Edit difference data:
-----

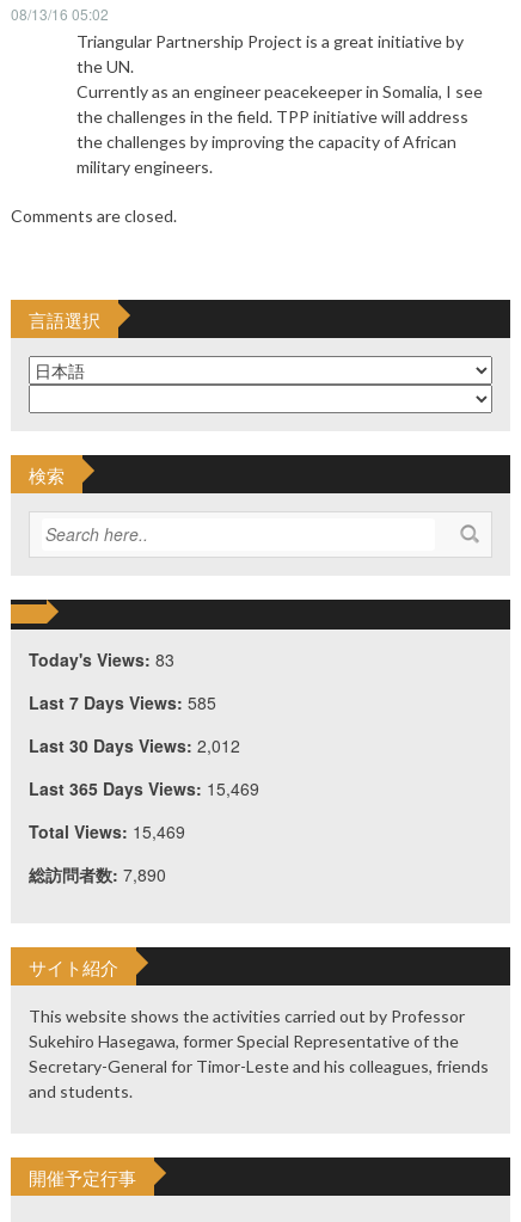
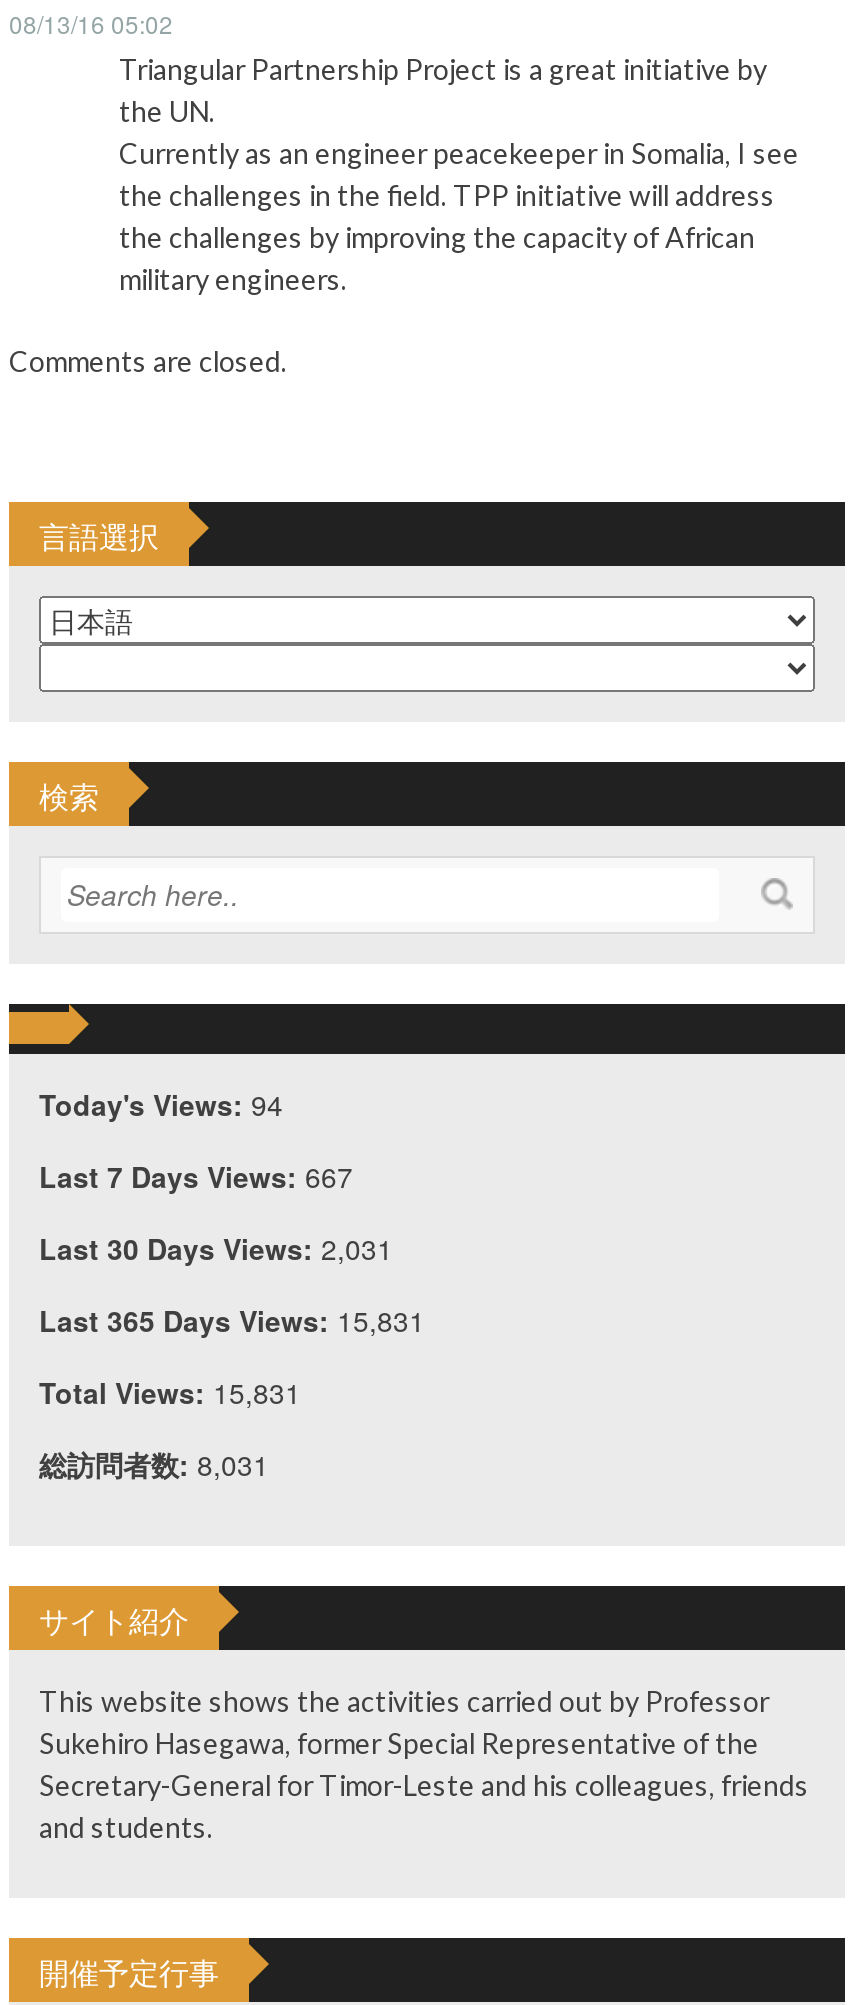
[29,648,174,672] Today's Views: 83 -> [39,1084,283,1124] Today's Views: 94
[29,691,216,715] Last 7 Days Views: 585 -> [39,1156,353,1196] Last 7 Days Views: 667
[29,734,240,758] Last 30 Days Views: 2,012 -> [39,1228,393,1268] Last 30 Days Views: 2,031
[29,777,259,801] Last 365 Days Views: 15,469 -> [39,1300,425,1340] Last 365 Days Views: 15,831
[29,820,185,844] Total Views: 15,469 -> [39,1372,301,1412] Total Views: 15,831
[29,863,166,887] 総訪問者数: 7,890 -> [39,1444,269,1484] 総訪問者数: 8,031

-----

:: Your instructions ::
Word for word, return the lines from the one holding "[29,777,259,801] Last 365" through the end of the entries above.

:: Written answer ::
[29,777,259,801] Last 365 Days Views: 15,469 -> [39,1300,425,1340] Last 365 Days Views: 15,831
[29,820,185,844] Total Views: 15,469 -> [39,1372,301,1412] Total Views: 15,831
[29,863,166,887] 総訪問者数: 7,890 -> [39,1444,269,1484] 総訪問者数: 8,031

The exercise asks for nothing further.